Florence langsung memberikan satu gelas air putih ke Liza. Liza menerimanya, lalu meminumnya. Liza tersenyum sambil menganggukkan kepalanya ke Florence. Florence membalasnya. Regina menatap sinis ke Liza. Rafael memperhatikan gerak - geriknya Liza dengan memberikan kode agar Liza melayaninya juga saat berada di meja makan walaupun Liza sudah mengambilkan makanan untuk dirinya dan itu juga tertera di salah satu pasal surat perjanjian pernikahan mereka. Karena jengah sama perilaku Rafael dan nafsu makannya hilang, Liza beranjak berdiri dari kursinya. Melangkahkan kakinya keluar dari ruang makan tanpa mempedulikan Rafael, Edward dan Regina.

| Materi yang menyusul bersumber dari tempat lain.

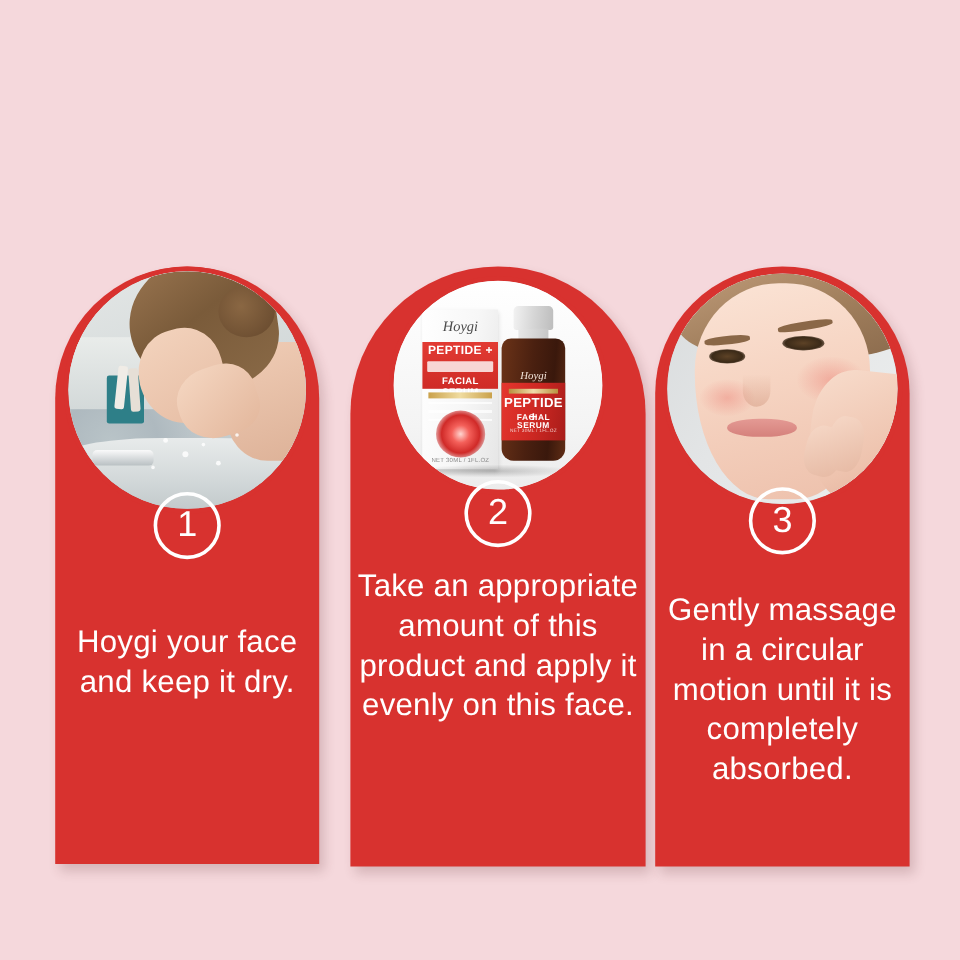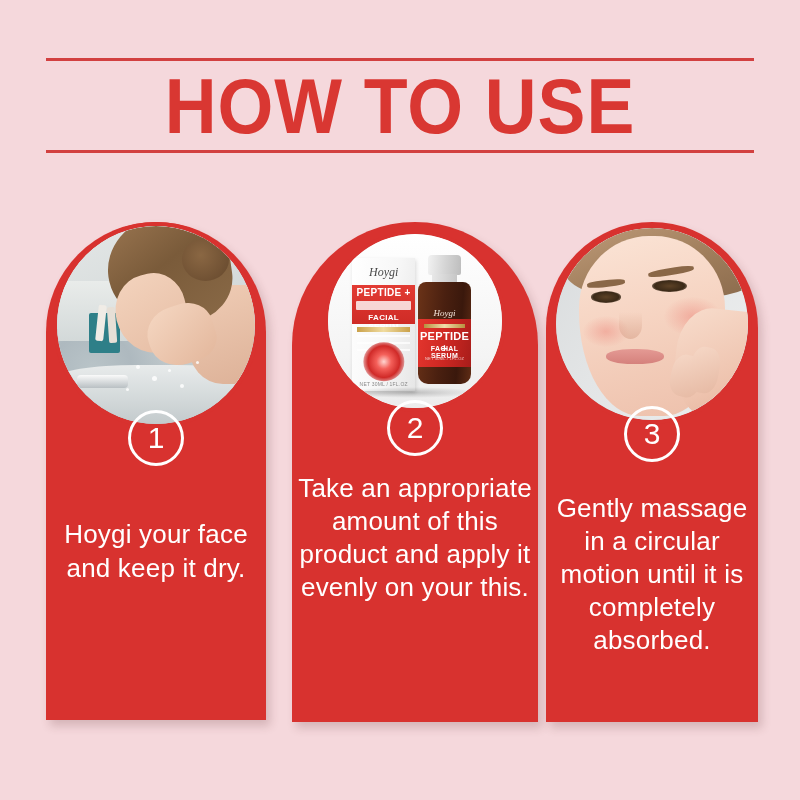--- a/index.html
+++ b/index.html
@@ -404,25 +404,20 @@
     position: absolute;
     background: linear-gradient(150deg, #f6d8c7 0%, #e6b9a3 100%);
     border-radius: 40%;
   }
 </style>
 </head>
 <body>
 
 <div class="canvas">
 
-  <div class="header">
-    <div class="rule rule-top"></div>
-    <div class="page-title">HOW TO USE</div>
-    <div class="rule rule-bottom"></div>
-  </div>
 
   <div class="cards">
 
     <div class="card card-1">
       <div class="card-body"></div>
 
       <div class="photo">
         <div class="photo-inner">
           <div class="ph1-bg"></div>
           <div class="ph1-wall"></div>
@@ -486,21 +481,21 @@
           </div>
 
           <div class="ph2-shadow"></div>
         </div>
       </div>
 
       <div class="badge">
         <span>2</span>
       </div>
 
-      <div class="caption">Take an appropriate amount of this product and apply it evenly on your this.</div>
+      <div class="caption">Take an appropriate amount of this product and apply it evenly on this face.</div>
     </div>
 
     <div class="card card-3">
       <div class="card-body"></div>
 
       <div class="photo">
         <div class="photo-inner">
           <div class="ph3-bg"></div>
           <div class="ph3-hair"></div>
           <div class="ph3-face"></div>

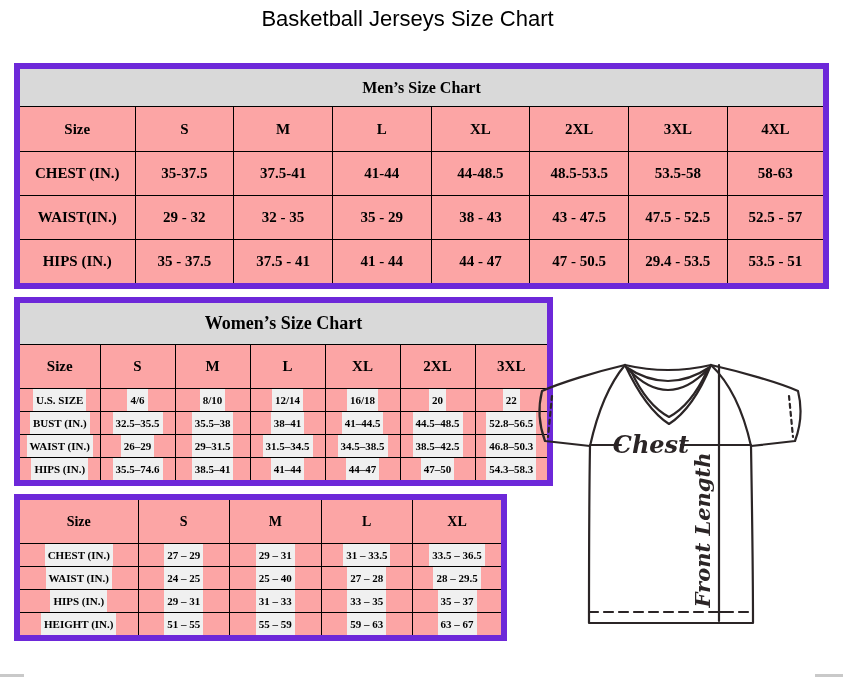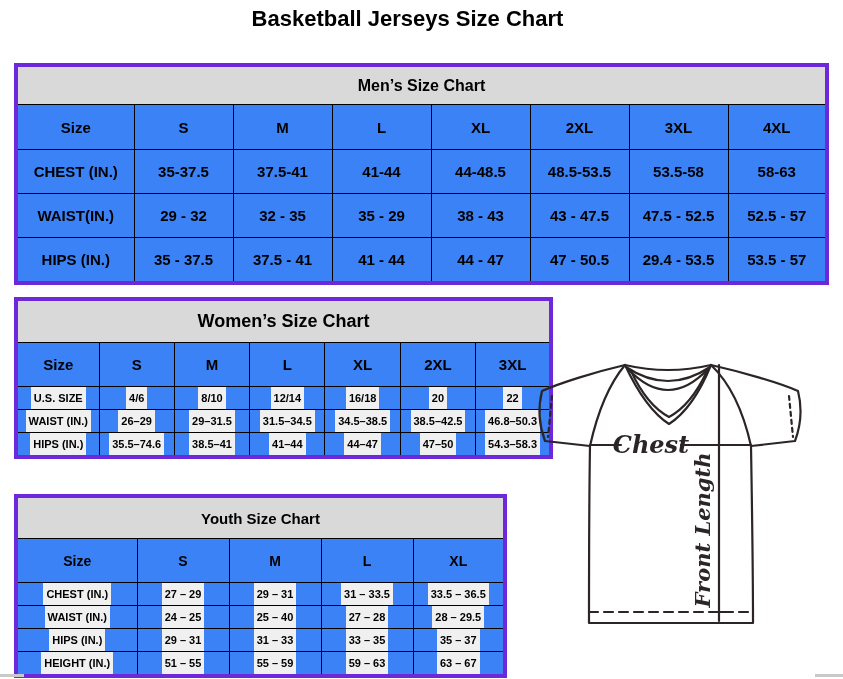--- a/index.html
+++ b/index.html
@@ -3,25 +3,25 @@
 <meta charset="utf-8">
 <style>
   html,body{margin:0;padding:0;}
   body{
     width:843px;height:679px;position:relative;background:#ffffff;
     font-family:"Liberation Sans", sans-serif;color:#000;
     overflow:hidden;
   }
   .page-title{
     position:absolute;top:6px;left:0;width:815px;
-    text-align:center;font-size:22px;font-weight:bold;letter-spacing:0px;
+    text-align:center;font-size:22px;font-weight:normal;letter-spacing:0px;
   }
   table.size-table{
     position:absolute;border-collapse:collapse;table-layout:fixed;
-    border:4px solid #6d28d9;background:#3b82f6;
+    border:6px solid #6d28d9;background:#fca5a5;font-family:Liberation Serif, serif;
   }
   table.size-table td{
     border:1px solid #000;text-align:center;vertical-align:middle;
     padding:0;font-weight:bold;overflow:hidden;white-space:nowrap;
   }
   td.band{background:#d9d9d9;font-size:16px;}
   
   #men{left:14px;top:63px;width:815px;}
   #men td.band{height:37px;}
   #men tr.cols td{height:44px;font-size:15px;}
@@ -99,21 +99,21 @@
     <td>52.5 - 57</td>
   </tr>
   <tr class="data">
     <td>HIPS (IN.)</td>
     <td>35 - 37.5</td>
     <td>37.5 - 41</td>
     <td>41 - 44</td>
     <td>44 - 47</td>
     <td>47 - 50.5</td>
     <td>29.4 - 53.5</td>
-    <td>53.5 - 57</td>
+    <td>53.5 - 51</td>
   </tr>
 </tbody>
   </table>
 
 <table class="size-table" id="women">
   <colgroup>
       <col style="width:83px">
       <col>
       <col>
       <col>
@@ -137,20 +137,29 @@
   <tr class="data">
     <td><span class="hl">U.S. SIZE</span></td>
     <td><span class="hl">4/6</span></td>
     <td><span class="hl">8/10</span></td>
     <td><span class="hl">12/14</span></td>
     <td><span class="hl">16/18</span></td>
     <td><span class="hl">20</span></td>
     <td><span class="hl">22</span></td>
   </tr>
   <tr class="data">
+    <td><span class="hl">BUST (IN.)</span></td>
+    <td><span class="hl">32.5–35.5</span></td>
+    <td><span class="hl">35.5–38</span></td>
+    <td><span class="hl">38–41</span></td>
+    <td><span class="hl">41–44.5</span></td>
+    <td><span class="hl">44.5–48.5</span></td>
+    <td><span class="hl">52.8–56.5</span></td>
+  </tr>
+  <tr class="data">
     <td><span class="hl">WAIST (IN.)</span></td>
     <td><span class="hl">26–29</span></td>
     <td><span class="hl">29–31.5</span></td>
     <td><span class="hl">31.5–34.5</span></td>
     <td><span class="hl">34.5–38.5</span></td>
     <td><span class="hl">38.5–42.5</span></td>
     <td><span class="hl">46.8–50.3</span></td>
   </tr>
   <tr class="data">
     <td><span class="hl">HIPS (IN.)</span></td>
@@ -166,23 +175,20 @@
 
 <table class="size-table" id="youth">
   <colgroup>
       <col style="width:121px">
       <col>
       <col>
       <col>
       <col>
     </colgroup>
   <tbody>
-      <tr>
-        <td class="band" colspan="5">Youth Size Chart</td>
-      </tr>
   <tr class="cols">
     <td>Size</td>
     <td>S</td>
     <td>M</td>
     <td>L</td>
     <td>XL</td>
   </tr>
   <tr class="data">
     <td><span class="hl">CHEST (IN.)</span></td>
     <td><span class="hl">27 – 29</span></td>

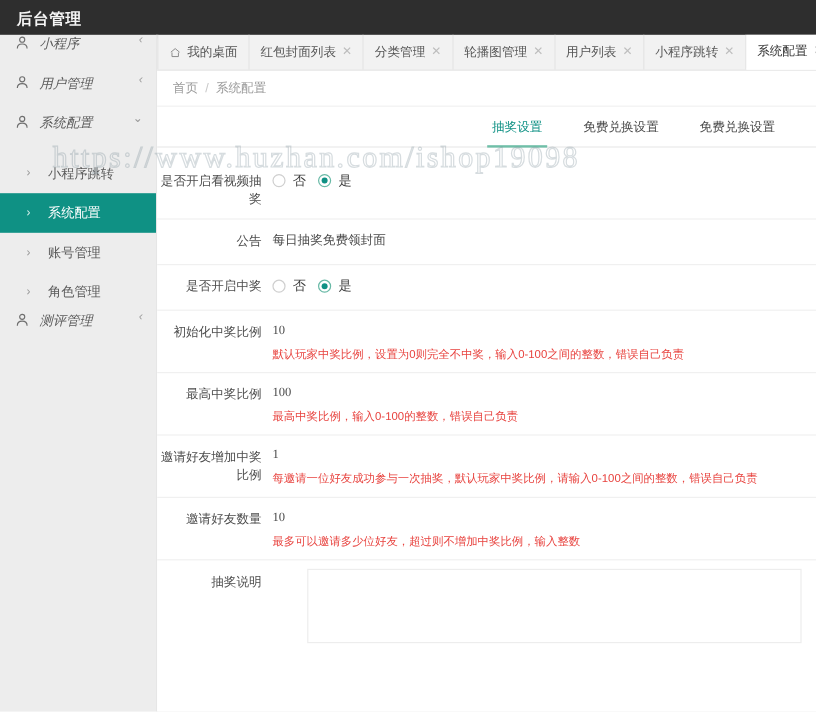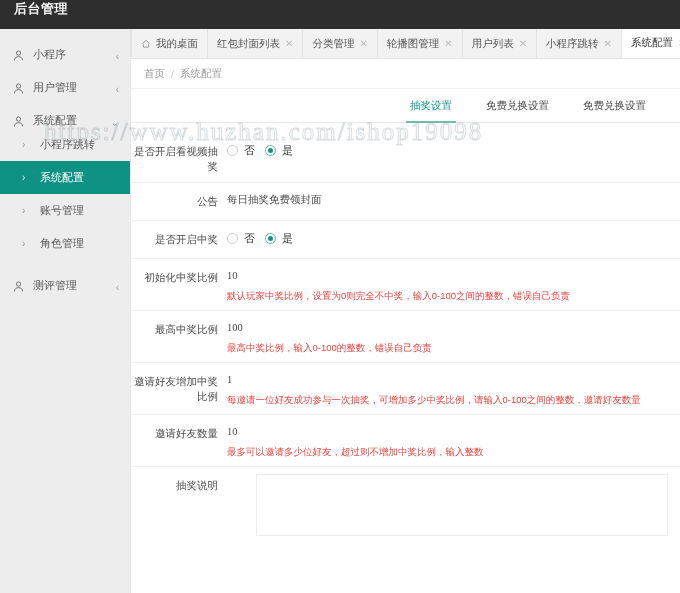--- a/index.html
+++ b/index.html
@@ -10,37 +10,37 @@
     background: #f2f2f2;
     font-family: "Liberation Sans", "DejaVu Sans", sans-serif;
     -webkit-font-smoothing: antialiased;
   }
   #app { position: relative; width: 680px; height: 593px; background: #fff; }
 
   
   .topbar {
     position: absolute; top: 0; left: 0; width: 680px; height: 32px;
     background: #2e2e2e; color: #fff;
-    display: flex; align-items: flex-start;
+    display: flex; align-items: center;
   }
   .topbar .brand {
     font-size: 13px; font-weight: bold; letter-spacing: .5px;
     padding-left: 14px; color: #f5f5f5;
   }
 
   
   .sidebar {
     position: absolute; top: 29px; left: 0; width: 131px; height: 564px;
     background: #ededed;
     border-right: 1px solid #e6e6e6;
   }
   .nav-item {
-    height: 33px; display: flex; align-items: flex-end;
+    height: 33px; display: flex; align-items: flex-start;
     padding: 0 11px 0 12px; font-size: 11px; color: #5a5a5a;
-    position: relative; cursor: pointer;
+    position: relative; cursor: pointer; font-style: italic;
   }
   .nav-item .ico {
     width: 13px; height: 13px; margin-right: 8px;
     display: inline-flex; align-items: center; justify-content: center;
     color: #6f6f6f; flex: 0 0 13px;
   }
   .nav-item .ico svg { display: block; }
   .nav-item .label { flex: 1 1 auto; white-space: nowrap; }
   .nav-item .arrow {
     width: 10px; font-size: 10px; color: #9a9a9a; text-align: right;
@@ -349,21 +349,21 @@
         <div class="field">
           <input class="txt" type="text" value="100" style="">
           <div class="hint">最高中奖比例，输入0-100的整数，错误自己负责</div>
         </div>
       </div>
 
       <div class="row">
         <div class="lab">邀请好友增加中奖比例</div>
         <div class="field">
           <input class="txt" type="text" value="1" style="">
-          <div class="hint">每邀请一位好友成功参与一次抽奖，可增加多少中奖比例，请输入0-100之间的整数，邀请好友数量</div>
+          <div class="hint">每邀请一位好友成功参与一次抽奖，默认玩家中奖比例，请输入0-100之间的整数，错误自己负责</div>
         </div>
       </div>
 
       <div class="row">
         <div class="lab">邀请好友数量</div>
         <div class="field">
           <input class="txt" type="text" value="10" style="">
           <div class="hint">最多可以邀请多少位好友，超过则不增加中奖比例，输入整数</div>
         </div>
       </div>

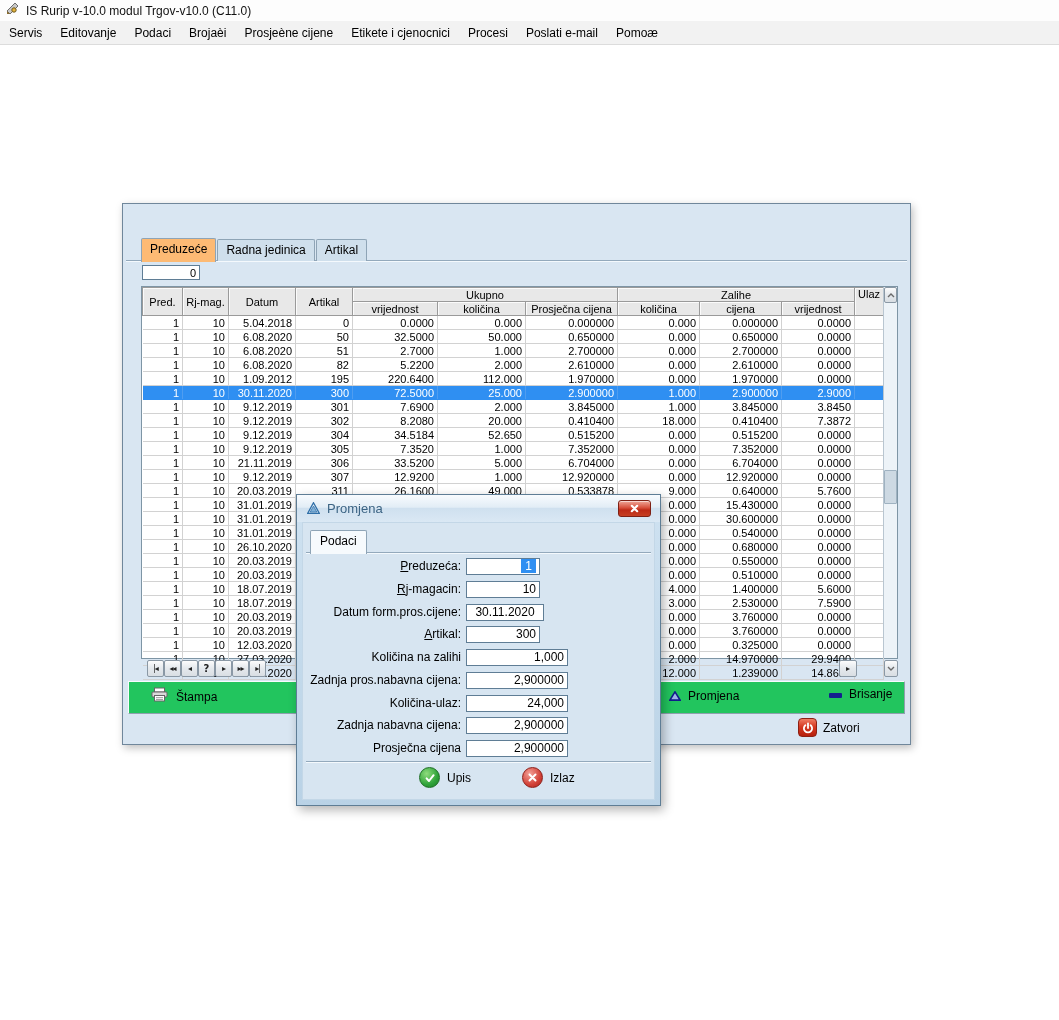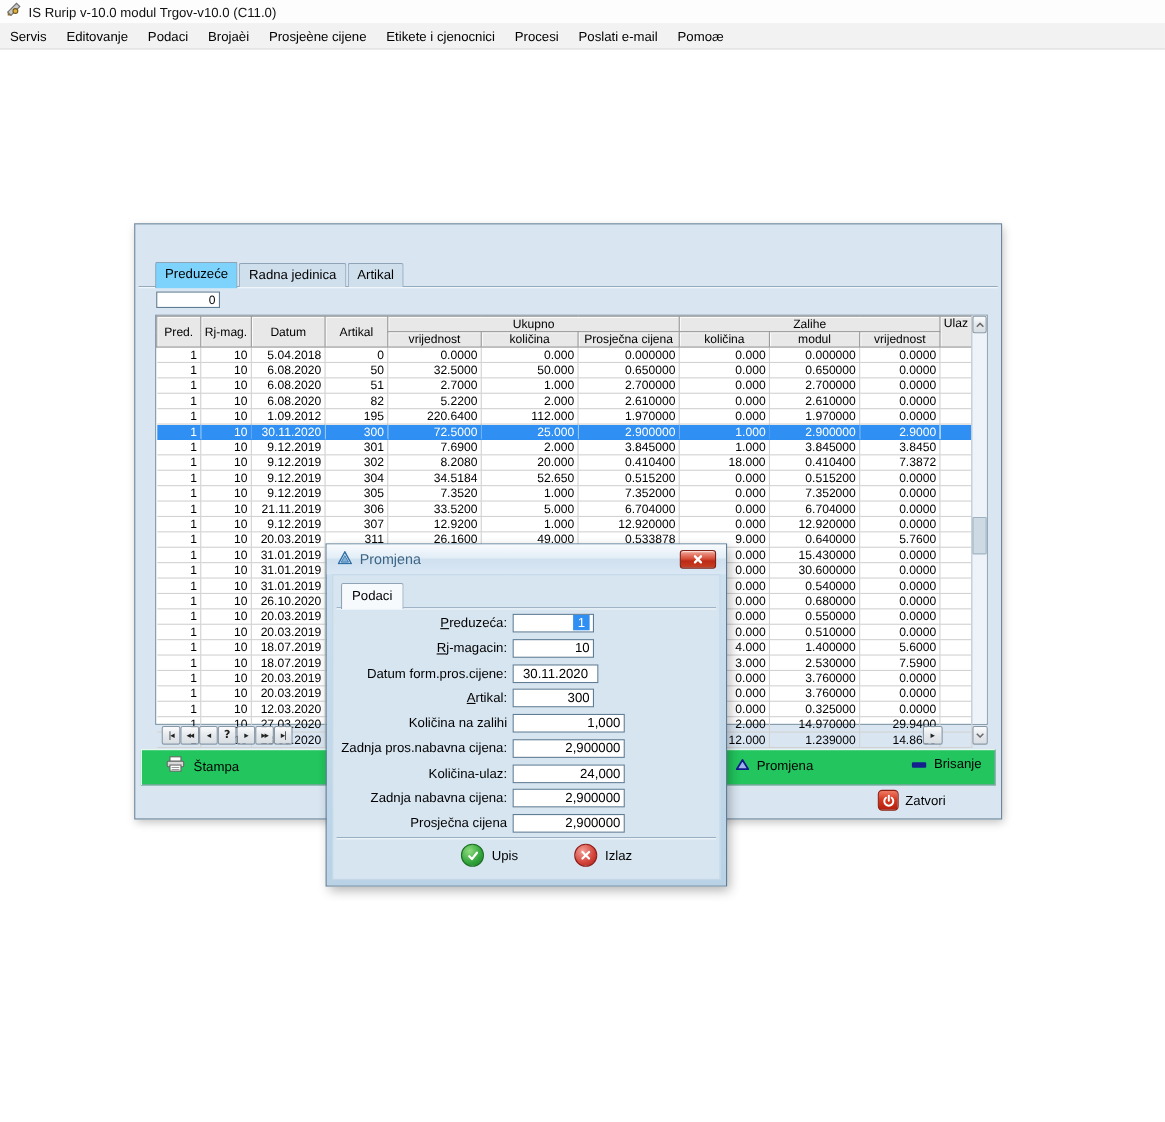--- a/index.html
+++ b/index.html
@@ -23,21 +23,21 @@
   .wtitlebar .ico{margin:0 7px 0 9px;}
   .wtitle{font-size:13px;color:#3c6484;}
   .wclose{position:absolute;right:9px;top:5px;width:26px;height:17px;color:#5f666d;}
   .wclose svg{width:9px;height:9px;}
   .wclient{position:absolute;left:1px;right:1px;top:27px;bottom:1px;background:#d9e6f2;}
   
   .tabs{position:absolute;left:17px;top:8px;height:22px;display:flex;align-items:flex-end;}
   .pageline{position:absolute;left:2px;right:2px;top:29px;height:0;border-top:1px solid #93a9bc;border-bottom:1px solid #f4f9fd;}
   .tab{font-size:12px;padding:3px 8px 4px 8px;border:1px solid #8ea4b6;border-bottom:none;background:#cfdfec;
        border-radius:2px 2px 0 0;margin-right:1px;height:14px;line-height:14px;}
-  .tab.active{background:#7dd3fc;position:relative;z-index:2;padding-bottom:6px;margin-bottom:-1px;}
+  .tab.active{background:#fdba74;position:relative;z-index:2;padding-bottom:6px;margin-bottom:-1px;}
   .filter-input{position:absolute;left:18px;top:34px;width:50px;height:13px;background:#fff;border:1px solid #61799229;
                 border:1px solid #5f7d95;font-size:11px;text-align:right;padding:0 3px;font-family:"Liberation Sans",sans-serif;}
   
   .grid{position:absolute;left:17px;top:55px;width:755px;height:371px;border:1px solid #7e95a5;background:#fff;}
   .grid table{border-collapse:collapse;table-layout:fixed;width:741px;padding-left:24px;}
   .grid th{background:#e8e8e8;font-weight:normal;font-size:11px;height:13px;line-height:12px;padding:0;
            border:1px solid #9a9a9a;box-shadow:inset 1px 1px 0 #fbfbfb;text-align:center;color:#000;}
   .grid th.ulaz{vertical-align:top;}
   .grid td{font-size:11px;height:13px;line-height:12px;padding:0 3px 0 0;text-align:right;
            border-right:1px solid #d2d2d2;border-bottom:1px solid #d2d2d2;overflow:hidden;white-space:nowrap;}
@@ -155,21 +155,21 @@
             <th rowspan="2">Artikal</th>
             <th colspan="3">Ukupno</th>
             <th colspan="3">Zalihe</th>
             <th rowspan="2" class="ulaz">Ulaz</th>
           </tr>
           <tr>
             <th>vrijednost</th>
             <th>količina</th>
             <th>Prosječna cijena</th>
             <th>količina</th>
-            <th>modul</th>
+            <th>cijena</th>
             <th>vrijednost</th>
           </tr>
         </thead>
         <tbody>
             <tr>
               <td>1</td>
               <td>10</td>
               <td>5.04.2018</td>
               <td>0</td>
               <td>0.0000</td>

"Hahaha, emangnya enak dicueki ama bini," ledek Edward yang membuat Rafael kesal.


Rafael langsung berdiri dengan kesal, lalu mengikuti langkahnya Liza. Regina cemberut kesal melihat tingkahnya Rafael yang telah meninggalkannya. Rafael berjalan cepat menyusul Liza yang sedang berjalan ke arah kamarnya. Rafael menarik tangan kanannya Liza hingga membuat Liza menoleh ke arahnya.


"Ikut aku!" titah Rafael sambil mencengkram pergelangan tangan kanannya Liza, lalu menyeret Liza ke kamarnya.